A tentativa de redução de 90 para 30 dias do recesso parlamentar na Assembleia Legislativa opõe, seguramente, a maioria do plenário a um deputado “novato”, Uziel Bueno, que em um mês alcançou brilho que muitos perseguem anos sem conseguir.
É uma situação inédita, porque, a despeito de divergências políticas que eventualmente tenham, os deputados se norteiam por uma solidariedade surda e dificilmente, entre eles, as coisas chegam às últimas consequências.
Neste caso, porém, é muito grande a insatisfação com o colega, que poderá ter dificuldade até para recolher as 21 assinaturas necessárias à apresentação de proposta de emenda constitucional.
Quando tem de agir nesse terreno, a Assembleia não titubeia: em 2011, nem a condição de governista, petista, amiga do governador da deputada Luiza Maia impediu a derrota, por 46 votos a 8, de sua proposta para acabar o voto secreto nas decisões da Casa.
Comparação com férias causa irritação – Apresentador de programa popular policialesco na TV e no rádio, Uziel obteve cerca de 28 mil votos, ficando na segunda suplência da coligação PTN-PTB-PTC. Entrou na Assembleia na vaga do correligionário João Carlos Bacelar, afastado para ocupar o cargo de secretário municipal da Educação, e vem mostrando um modo peculiar de atuação.
De início, no rastro da queda do 14º e 15º salários na Câmara dos Deputados e no Senado, tentou apresentar PEC semelhante na Bahia, mas só reuniu 18 assinaturas.
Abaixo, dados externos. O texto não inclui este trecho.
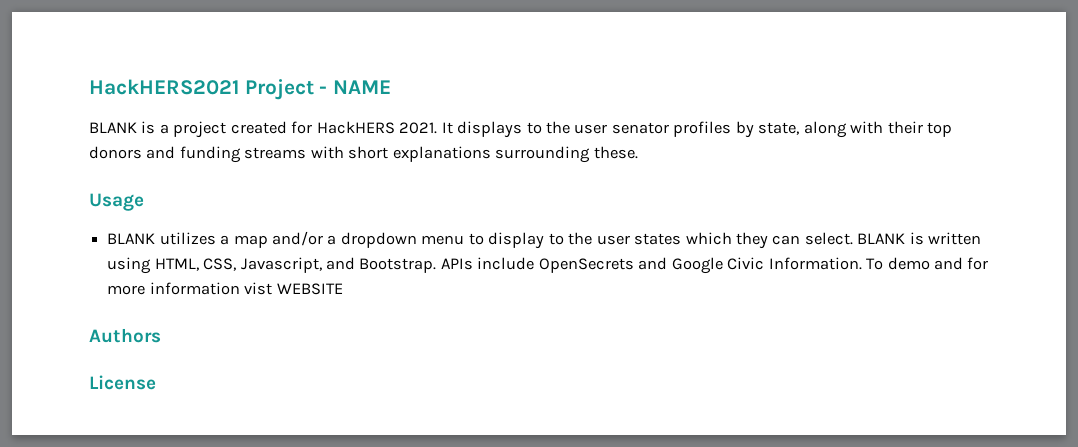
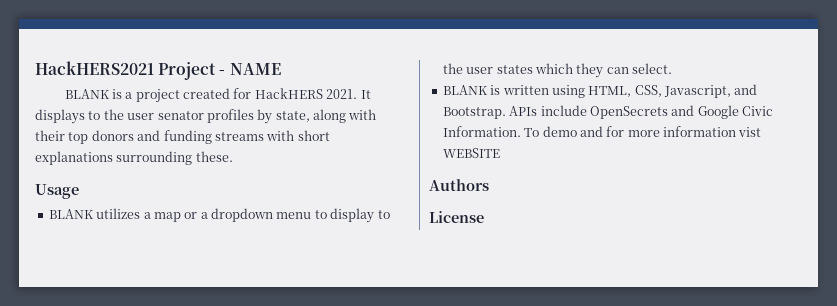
- BLANK utilizes a map and/or a dropdown menu to display to the user states which they can select. BLANK is written using HTML, CSS, Javascript, and Bootstrap.
+ BLANK utilizes a map or a dropdown menu to display to the user states which they can select.
+ BLANK is written using HTML, CSS, Javascript, and Bootstrap.

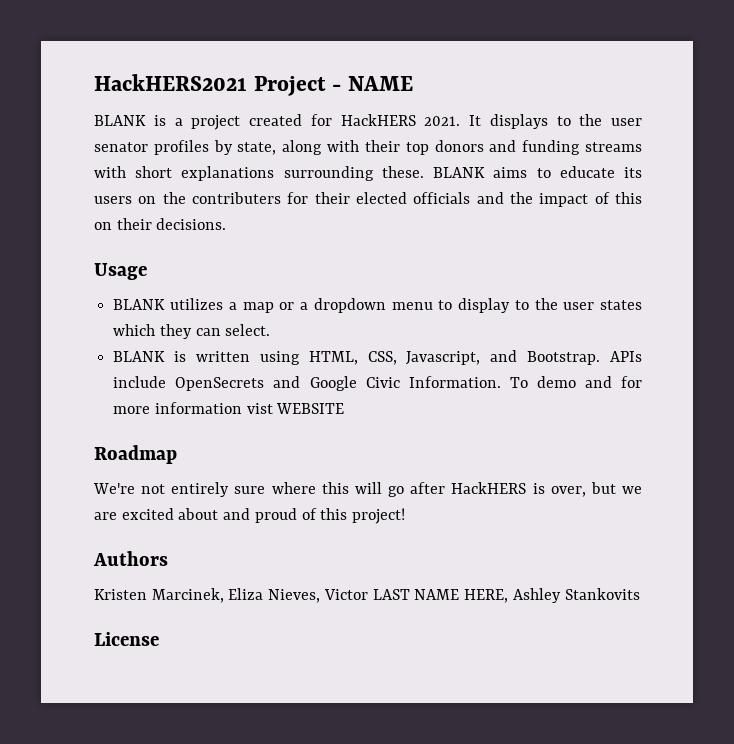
+ BLANK aims to educate its users on the contributers for their elected officials and the impact of this on their decisions.
+ Roadmap
+ We're not entirely sure where this will go after HackHERS is over, but we are excited about and proud of this project!
  Authors
+ Kristen Marcinek, Eliza Nieves, Victor LAST NAME HERE, Ashley Stankovits

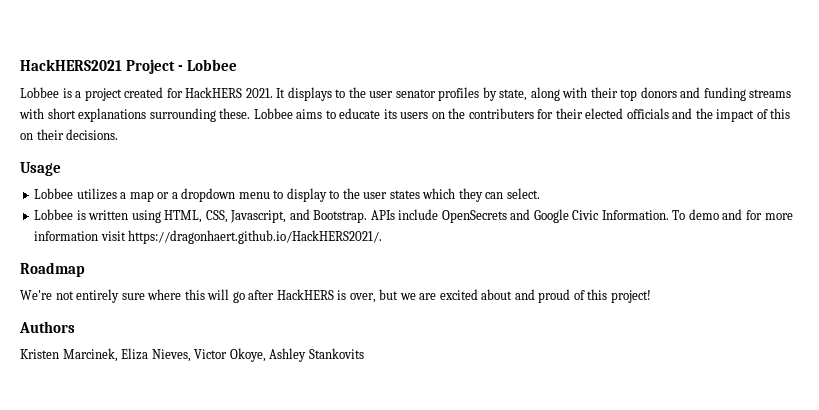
- HackHERS2021 Project - NAME
- BLANK is a project created for HackHERS 2021.
+ HackHERS2021 Project - Lobbee
+ Lobbee is a project created for HackHERS 2021.
- BLANK aims to educate its users on the contributers for their elected officials and the impact of this on their decisions.
+ Lobbee aims to educate its users on the contributers for their elected officials and the impact of this on their decisions.
- BLANK utilizes a map or a dropdown menu to display to the user states which they can select.
+ Lobbee utilizes a map or a dropdown menu to display to the user states which they can select.
- BLANK is written using HTML, CSS, Javascript, and Bootstrap.
+ Lobbee is written using HTML, CSS, Javascript, and Bootstrap.
- To demo and for more information vist WEBSITE
+ To demo and for more information visit https://dragonhaert.github.io/HackHERS2021/.
- Kristen Marcinek, Eliza Nieves, Victor LAST NAME HERE, Ashley Stankovits
+ Kristen Marcinek, Eliza Nieves, Victor Okoye, Ashley Stankovits
- License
Como se tratava de uma medida com implantação inevitável, os líderes do governo e da oposição assumiram a proposta, que foi aprovada por unanimidade.
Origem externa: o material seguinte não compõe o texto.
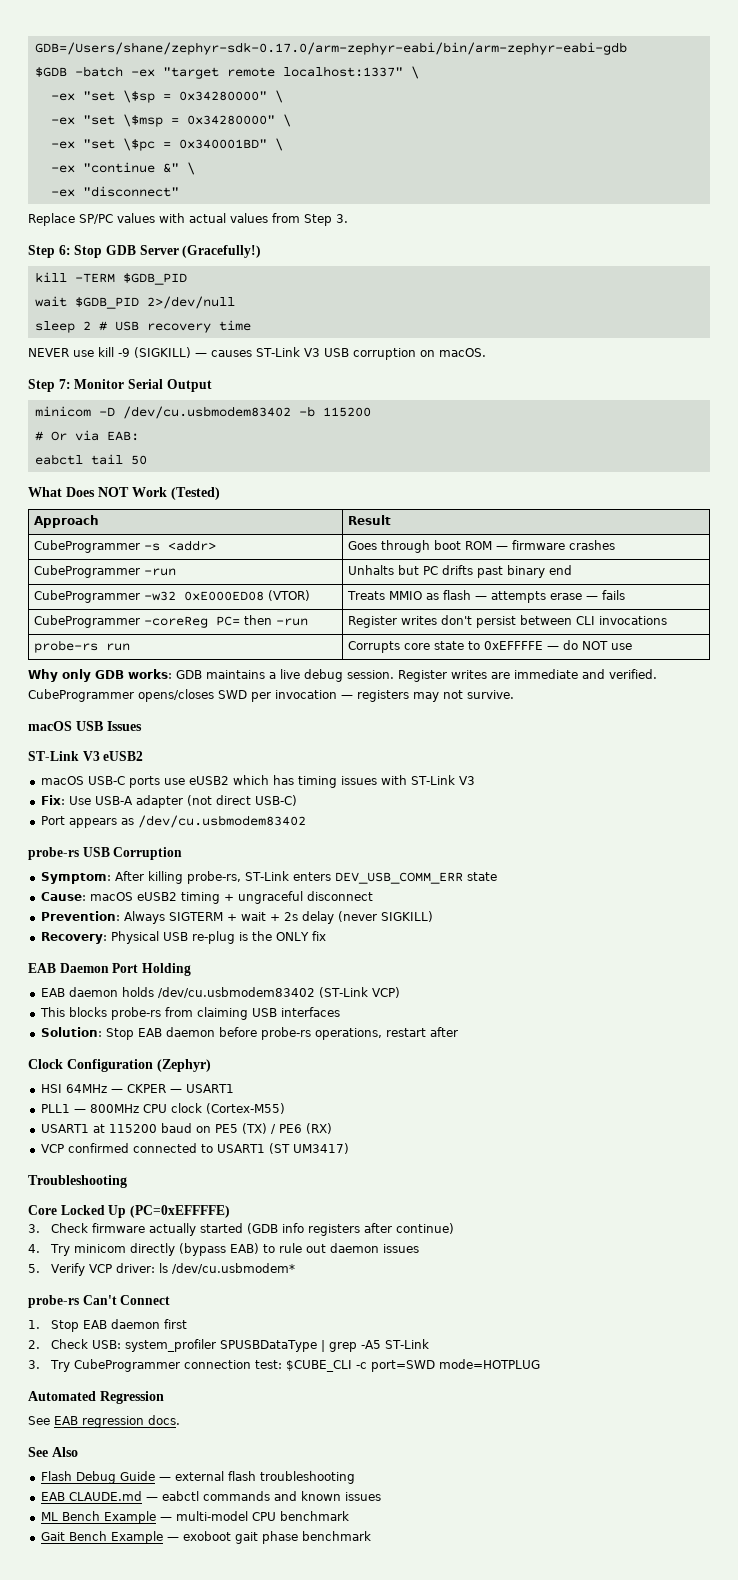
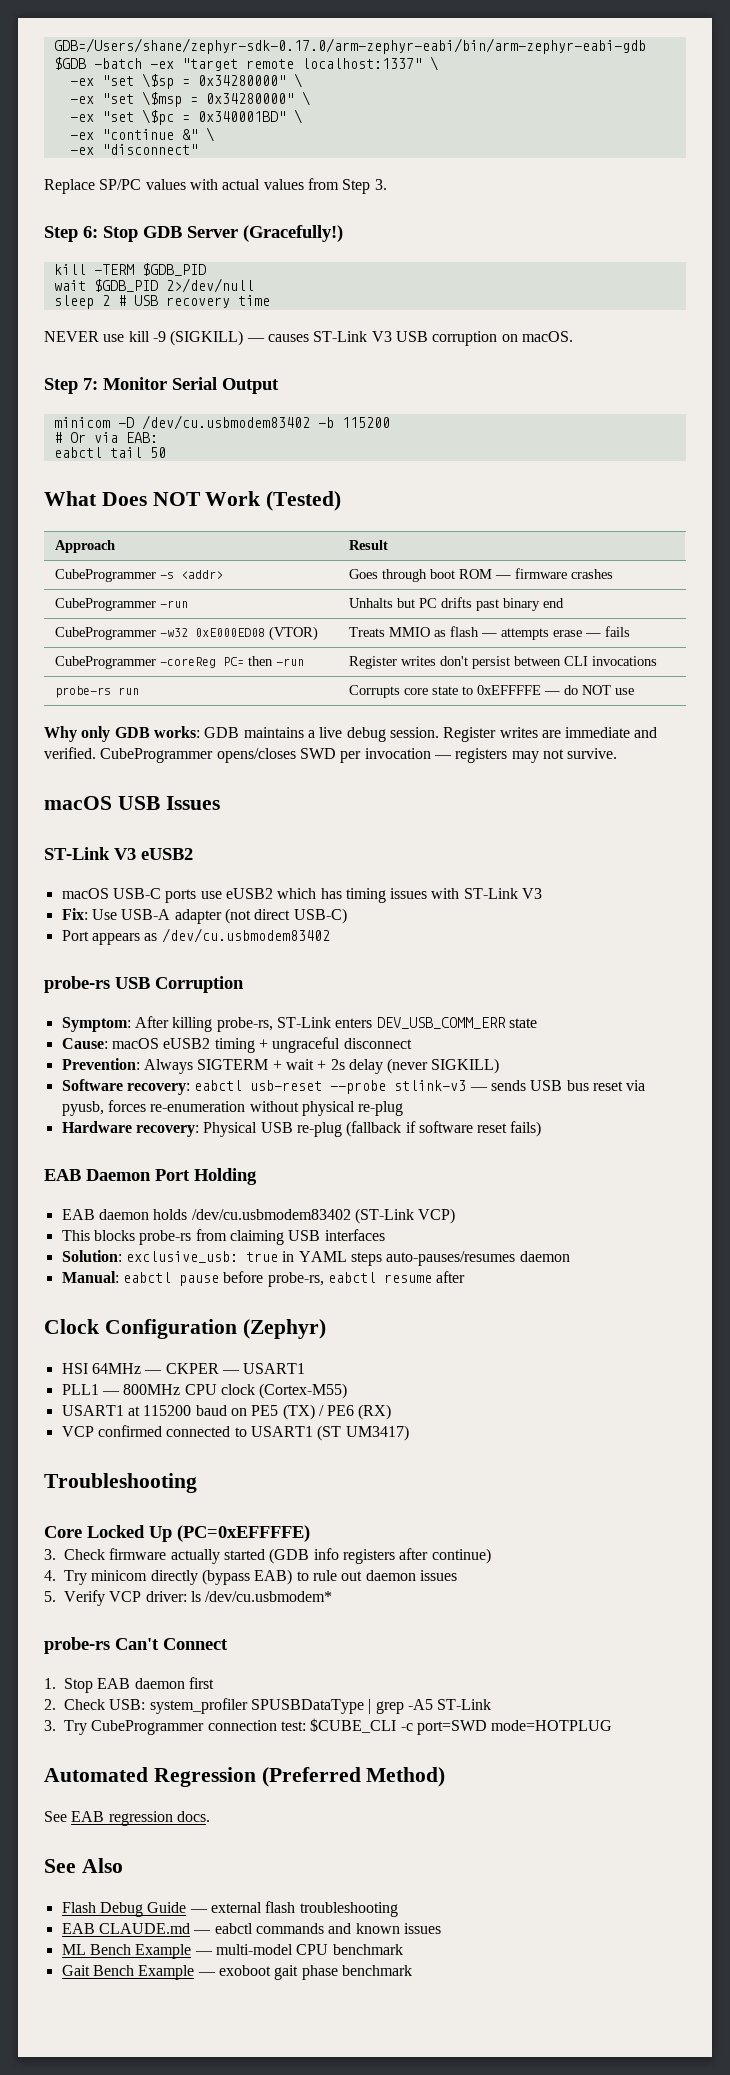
- Recovery: Physical USB re-plug is the ONLY fix
+ Software recovery: eabctl usb-reset --probe stlink-v3 — sends USB bus reset via pyusb, forces re-enumeration without physical re-plug
+ Hardware recovery: Physical USB re-plug (fallback if software reset fails)
- Solution: Stop EAB daemon before probe-rs operations, restart after
+ Solution: exclusive_usb: true in YAML steps auto-pauses/resumes daemon
+ Manual: eabctl pause before probe-rs, eabctl resume after
- Automated Regression
+ Automated Regression (Preferred Method)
A questão do recesso, desgraçadamente, para Uziel, não se assemelha à dos salários, pois os parlamentares rejeitam com veemência a ideia de que têm “férias”, como os trabalhadores comuns.
Os dois períodos sem sessões durante o ano são usados, segundo eles, para outras atividades inerentes ao mandato, nos gabinetes ou em circulação, especialmente às visitas às “bases”, na certeza de que precisam estar de olho no “rebanho”.
Adversários falam em “falso moralismo” – O sentimento na Assembleia é de que, mesmo que vá ao plenário, uma proposta para encurtar o recesso não vingará. Deputados insatisfeitos com o que consideram “demagogia” do colega se esmeram no ataque, falando em “impedir a tramitação” e apontando “falso moralismo”, porque Uziel, no caso anterior, teria recebido os salários que combatia.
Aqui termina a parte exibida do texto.